First, it’s important to get that Duterte had just announced his presidential bid four days before this tweet was posted. Before that, Duterte had repeatedly insisted that he had no intention to run for president, despite intense lobbying from his enthusiastic supporters. After a months-long “will he or won’t he?” tease, he finally announced his candidacy on November 21.
The second important piece of the puzzle to understand is KathNiel and the Push Awards. The KathNiel love team has a rabidly vocal fanbase on Twitter, who often work feverishly to make KathNiel-related hashtags trend. Most recently, KathNiel fans had been campaigning vigorously for the couple to win at the #PushAwards, ABSCBN's first digital media awards, which were conducted via online voting. KathNiel eventually won several categories at the #PushAwards awarding ceremony on November 11.

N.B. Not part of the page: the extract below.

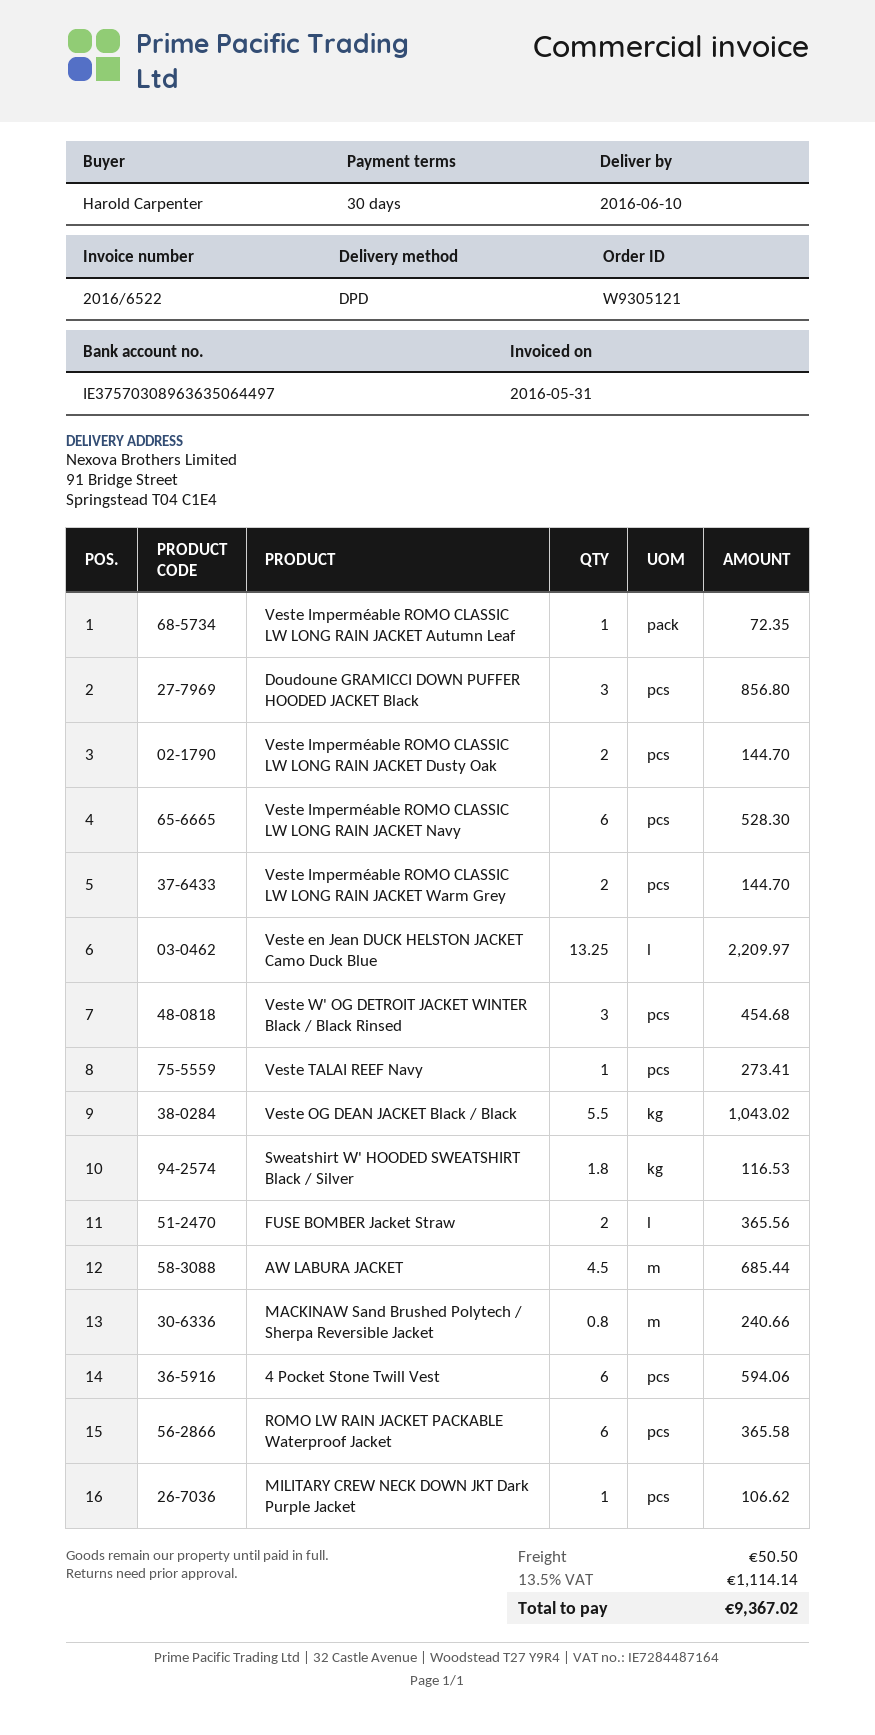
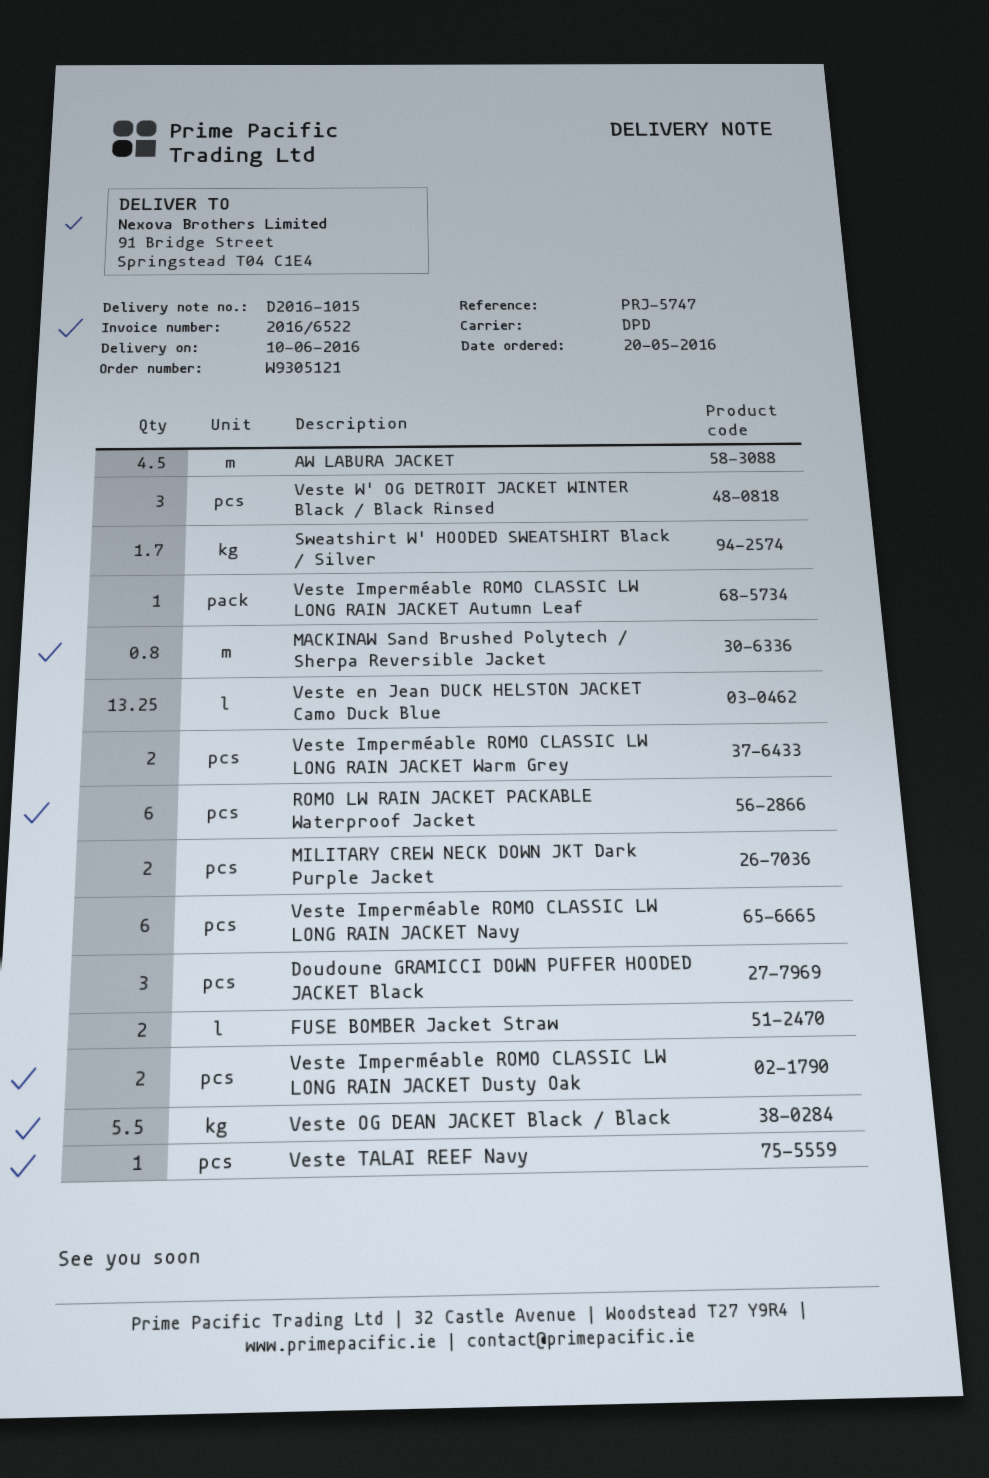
Sweatshirt W' HOODED SWEATSHIRT Black / Silver: 1.8 -> 1.7
4 Pocket Stone Twill Vest: 6 -> none
MILITARY CREW NECK DOWN JKT Dark Purple Jacket: 1 -> 2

In summary, the tweet sarcastically compares Duterte's campaign for votes to KathNiel's own campaign to win at the #PushAwards.
Why did KathNiel Twitter bots latch onto this particular tweet? We doubt that Duterte’s camp or supporters were behind these bots. By using the hashtag #DuArte2016 and the word “trapo,” the tweet criticizes Duterte for being overly dramatic and a scheming, traditional politician. That’s not exactly a favorable view of Duterte. Although, some would argue that campaign operators don’t distinguish between bad and good publicity.
Another possibility is that a bunch of previously-programmed KathNiel Twitterbots latched upon @chiminychurva’s Duterte-related tweet just because it happened to contain keywords and hashtags related to KathNiel and the #PushAwards. Until as late as February, some of these bots were still rebroadcasting #PushAwardsKathNiels tweets. Looks like whoever made them forgot to turn them off. It does tickle us to think that there could be a bunch of teenaged girls out there who are both KathNiel fans and know how to code Twitterbots. We all start somewhere, girls! #WomenTechmakers
Bots and buzz
While trending topics are sometimes powered by real users, our analysis has revealed a clear example of a Twitter trend fueled almost entirely by a reserve army of bot-like accounts. In the future, it would be interesting to look deeper into the relationship between bots and trends. Do bots make topics trend, do trends cause bots to become active, or do bots and trends amplify one another in a kind of feedback loop? In any case, bots can clearly dilute the diversity and authenticity of online conversations. If there’s any useful takeaway from our analysis, it’s that any candidate's Twitter buzz should be taken with a grain of salt this election season.
* Caveat: Our Twitter pipeline experienced some technical glitches on November 1 and November 10-14, 2015, so we didn't collect any tweets on those days.